▶ INSTRUCTIONS TO FOLLOW:
Extract the run of lines that starts at the top of the records below and ends at the line with "-225,8 +225,8 @@", keeping both ends and excluding pictures.

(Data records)
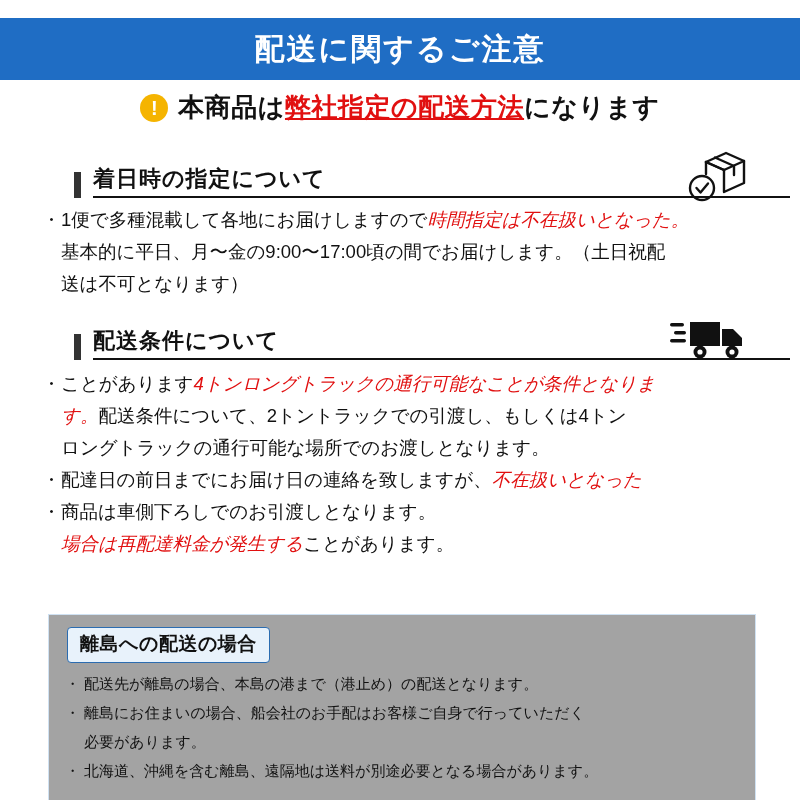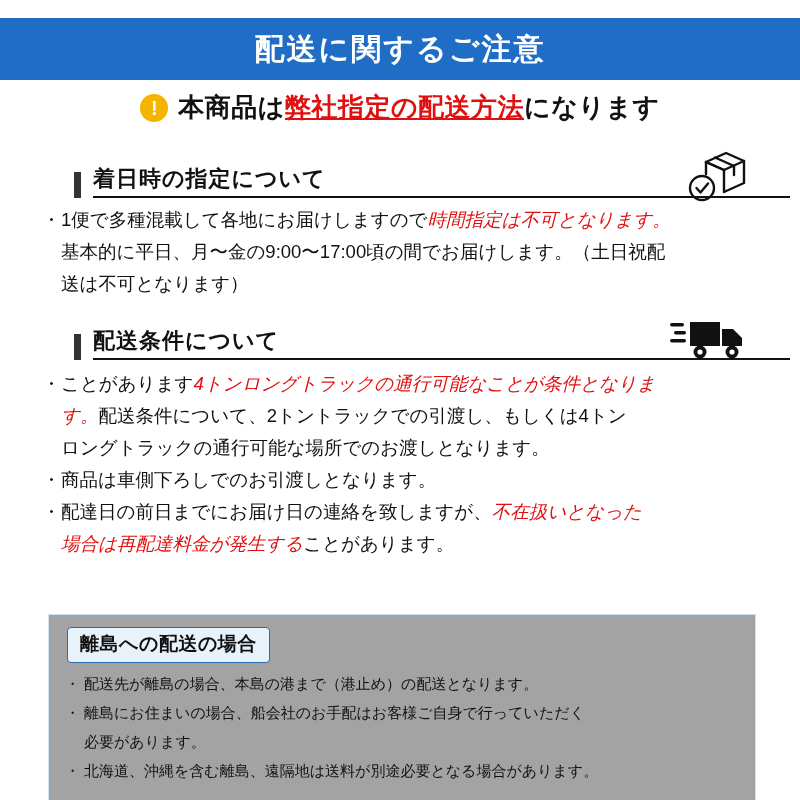--- a/index.html
+++ b/index.html
@@ -197,7 +197,7 @@
   </div>
 
   <div class="body-block" style="top:204px;">
-    <span class="bullet"><span>1便で多種混載して各地にお届けしますので</span><span class="red">時間指定は</span><span class="red">不可となります。</span></span>
+    <span class="bullet"><span>1便で多種混載して各地にお届けしますので</span><span class="red">時間指定は</span><span class="red">不在扱いとなった。</span></span>
     <span style="display:block;padding-left:17px;">基本的に平日、月〜金の9:00〜17:00頃の間でお届けします。（土日祝配</span>
     <span style="display:block;padding-left:17px;">送は不可となります）</span>
   </div>

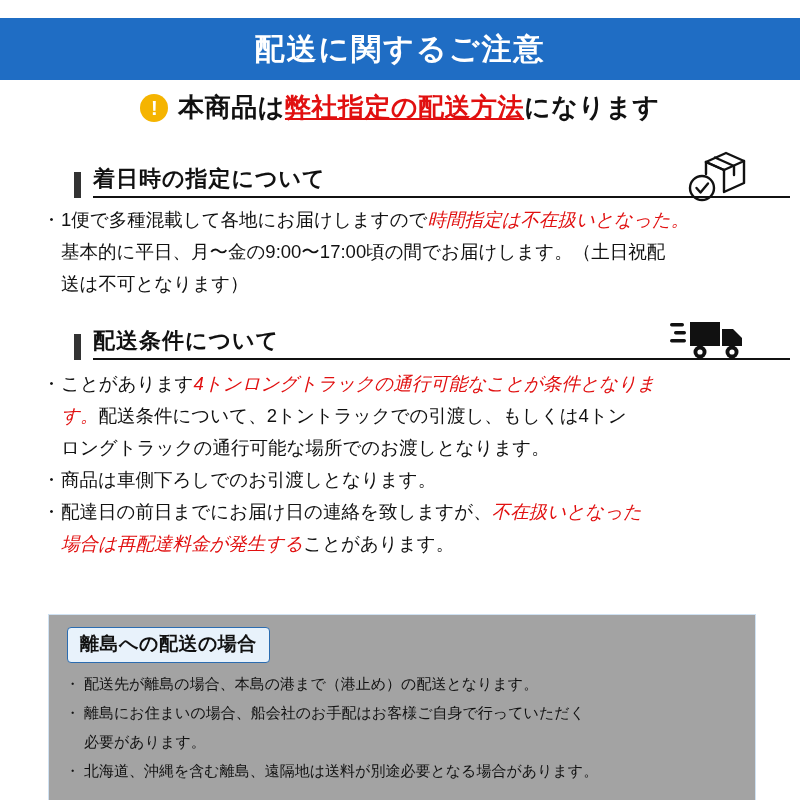--- a/index.html
+++ b/index.html
@@ -225,8 +225,8 @@
     <span class="bullet"><span>ことがあります</span><span class="red">4トンロングトラックの通行可能なことが条件となりま</span></span>
     <span style="display:block;padding-left:17px;"><span class="red">す。</span><span>配送条件について、2トントラックでの引渡し、もしくは4トン</span></span>
     <span style="display:block;padding-left:17px;">ロングトラックの通行可能な場所でのお渡しとなります。</span>
+    <span class="bullet"><span>配達日の前日までにお届け日の連絡を致しますが、</span><span class="red">不在扱いとなった</span></span>
     <span class="bullet">商品は車側下ろしでのお引渡しとなります。</span>
-    <span class="bullet"><span>配達日の前日までにお届け日の連絡を致しますが、</span><span class="red">不在扱いとなった</span></span>
     <span style="display:block;padding-left:17px;"><span class="red">場合は再配達料金が発生する</span><span>ことがあります。</span></span>
   </div>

▶ ANSWER TO THIS PROBLEM:
--- a/index.html
+++ b/index.html
@@ -197,7 +197,7 @@
   </div>
 
   <div class="body-block" style="top:204px;">
-    <span class="bullet"><span>1便で多種混載して各地にお届けしますので</span><span class="red">時間指定は</span><span class="red">不可となります。</span></span>
+    <span class="bullet"><span>1便で多種混載して各地にお届けしますので</span><span class="red">時間指定は</span><span class="red">不在扱いとなった。</span></span>
     <span style="display:block;padding-left:17px;">基本的に平日、月〜金の9:00〜17:00頃の間でお届けします。（土日祝配</span>
     <span style="display:block;padding-left:17px;">送は不可となります）</span>
   </div>

--- a/index.html
+++ b/index.html
@@ -225,8 +225,8 @@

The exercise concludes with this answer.